Notre laboratoire a développé une étude de liaison par compétition en utilisant un dérivé photoactivable de l’hexaréline en présence de différentes concentrations de ligands synthétiques du CD36 afin d’identifier les plus sélectifs envers ce dernier (Bodart et al., 1999; Demers et al., 2004; Ong et al., 1998). Le radioligand [125I]-Tyr-Bpa-Ala-hexaréline a été développé en incorporant, les aa Tyr, alanine (Ala) et l’aa photoréactif p-benzoyl phénylalanine (Bpa), à l’hexaréline suivi du radiomarquage à l’iode 125 (125I) sur le résidu Tyr. L’étude de liaison par photomarquage covalent du CD36, présent sur les membranes de cœur de rats, a permis de distinguer de nouveaux ligands synthétiques avec une plus grande affinité pour le CD36 (Bodart et al., 1999; Demers et al., 2004; Ong et al., 1998). Cette étude a permis de montrer que l’affinité de liaison du EP 80317 (Haic-D-2-méthyl-Trp-D-Lys-Trp- D-Phe-Lys-NH2) envers le CD36 est similaire à celle de l’hexaréline (Figure 17-a) (Demers et

al., 2004). En effet, le EP 80317, est un hexapeptide avec une structure primaire similaire à celle de l’hexaréline. La présence d’une Lys-D en position trois semble empêcher l’activité somatotrope caractéristique des analogues GHRP (Cheng et al., 1989; Kojima et al., 1999; Smith et al., 1993). Aucune liaison au CD36 n’est observée avec le tripeptide EP 51389 (Aib- D-2-Me-Trp-D-2-Me-Trp-NH2) (Deghenghi 1997; Pettersson et al., 2002). Contrairement à l’hexaréline, le EP 80317 présente une plus grande sélectivité pour le récepteur CD36 que le GHS-R1a tel que montré par l’étude de compétition pour la liaison du GHS-R1a en présence du radioligand [125I]-ghréline (Figure 17-b) (Bujold et al., 2009; Demers et al., 2004). En effet, plusieurs études in vitro et in vivo ont montré que le EP 80317 est un ligand sélectif du CD36 (Avallone et al., 2006; Bujold et al., 2009; Demers et al., 2004; Harb et al., 2009; Marleau et al., 2005). La signalisation activée par le EP 80317 a surtout été identifiée dans les

macrophages, où ce ligand diminue l’internalisation des LDLox et active l’efflux du cholestérol via l’activation de la voie PPARγ−LXRα−ABCA1 et ERK1/2−COX-2−15d-PGJ2 (Bujold et al., 2009).
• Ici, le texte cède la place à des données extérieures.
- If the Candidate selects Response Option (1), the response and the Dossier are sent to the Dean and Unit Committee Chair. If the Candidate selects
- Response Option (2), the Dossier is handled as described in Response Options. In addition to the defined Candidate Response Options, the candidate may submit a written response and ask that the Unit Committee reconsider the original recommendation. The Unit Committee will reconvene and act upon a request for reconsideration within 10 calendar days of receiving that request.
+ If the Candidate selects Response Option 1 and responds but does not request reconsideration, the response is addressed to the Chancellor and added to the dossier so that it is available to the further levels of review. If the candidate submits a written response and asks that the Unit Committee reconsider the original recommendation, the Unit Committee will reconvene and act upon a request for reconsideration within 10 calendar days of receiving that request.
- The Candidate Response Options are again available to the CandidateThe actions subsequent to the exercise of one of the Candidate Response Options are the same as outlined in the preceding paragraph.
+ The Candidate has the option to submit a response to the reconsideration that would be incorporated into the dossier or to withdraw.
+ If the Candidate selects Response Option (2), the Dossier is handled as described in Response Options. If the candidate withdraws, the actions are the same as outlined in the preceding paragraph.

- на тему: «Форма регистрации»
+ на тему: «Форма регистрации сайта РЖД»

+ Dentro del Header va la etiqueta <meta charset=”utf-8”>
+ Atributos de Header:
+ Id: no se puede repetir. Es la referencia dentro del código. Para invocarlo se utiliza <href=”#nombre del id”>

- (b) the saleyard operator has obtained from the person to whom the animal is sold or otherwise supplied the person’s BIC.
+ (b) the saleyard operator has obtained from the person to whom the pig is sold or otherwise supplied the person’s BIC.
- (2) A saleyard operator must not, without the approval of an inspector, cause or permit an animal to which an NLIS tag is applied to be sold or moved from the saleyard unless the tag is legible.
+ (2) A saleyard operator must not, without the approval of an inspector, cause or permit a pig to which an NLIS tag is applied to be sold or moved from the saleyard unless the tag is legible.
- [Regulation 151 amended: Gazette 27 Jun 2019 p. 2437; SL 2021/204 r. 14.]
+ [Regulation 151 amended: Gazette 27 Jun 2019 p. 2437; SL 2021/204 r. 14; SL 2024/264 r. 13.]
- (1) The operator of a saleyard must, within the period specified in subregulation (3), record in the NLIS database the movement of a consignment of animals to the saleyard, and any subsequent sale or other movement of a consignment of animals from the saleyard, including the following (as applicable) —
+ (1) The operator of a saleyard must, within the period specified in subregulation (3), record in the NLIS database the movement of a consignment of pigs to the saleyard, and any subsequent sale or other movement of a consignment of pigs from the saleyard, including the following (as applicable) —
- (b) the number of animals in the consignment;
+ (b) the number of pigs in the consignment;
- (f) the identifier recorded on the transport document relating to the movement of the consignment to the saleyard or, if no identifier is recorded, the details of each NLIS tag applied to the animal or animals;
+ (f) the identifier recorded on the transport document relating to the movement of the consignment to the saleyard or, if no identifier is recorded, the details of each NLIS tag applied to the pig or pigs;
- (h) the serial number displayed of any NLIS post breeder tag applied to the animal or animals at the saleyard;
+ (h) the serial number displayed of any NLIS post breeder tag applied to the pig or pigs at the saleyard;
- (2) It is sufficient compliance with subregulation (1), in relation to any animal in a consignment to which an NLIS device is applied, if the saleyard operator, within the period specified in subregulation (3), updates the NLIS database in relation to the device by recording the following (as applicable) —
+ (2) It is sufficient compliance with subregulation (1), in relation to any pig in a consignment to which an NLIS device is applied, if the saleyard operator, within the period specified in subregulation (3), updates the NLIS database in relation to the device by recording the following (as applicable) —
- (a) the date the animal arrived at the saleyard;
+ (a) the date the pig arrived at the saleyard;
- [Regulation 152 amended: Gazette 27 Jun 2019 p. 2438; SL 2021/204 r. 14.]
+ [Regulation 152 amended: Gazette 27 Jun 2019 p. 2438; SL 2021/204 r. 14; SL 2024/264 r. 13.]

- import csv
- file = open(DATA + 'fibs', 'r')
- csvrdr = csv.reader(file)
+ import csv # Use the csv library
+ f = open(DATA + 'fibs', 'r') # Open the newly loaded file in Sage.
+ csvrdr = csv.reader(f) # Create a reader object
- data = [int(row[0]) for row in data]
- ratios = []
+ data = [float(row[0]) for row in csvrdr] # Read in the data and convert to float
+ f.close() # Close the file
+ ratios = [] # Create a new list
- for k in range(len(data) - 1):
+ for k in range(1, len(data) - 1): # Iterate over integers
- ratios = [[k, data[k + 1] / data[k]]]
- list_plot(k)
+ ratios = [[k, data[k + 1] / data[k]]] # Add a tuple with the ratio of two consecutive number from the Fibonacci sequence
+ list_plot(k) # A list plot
De plus, le EP 80317 régule le recrutement de phagocytes mononucléés au niveau des lésions athérosclérotiques en activant la focal adhesion kinase Pyk2 de manière dépendante de Src (Harb et al., 2009). Nous avons sélectionné le EP 80317 afin d’élucider le mécanisme d’action des ligands sélectifs du CD36 dans l’I/R du myocarde.  

Figure 17. Courbes de compétition des GHRP pour : (a) la liaison du CD36; (b) la liaison du GHS-R1a

Figure traduite de Bujold et al., (2009); Demers et al., (2004).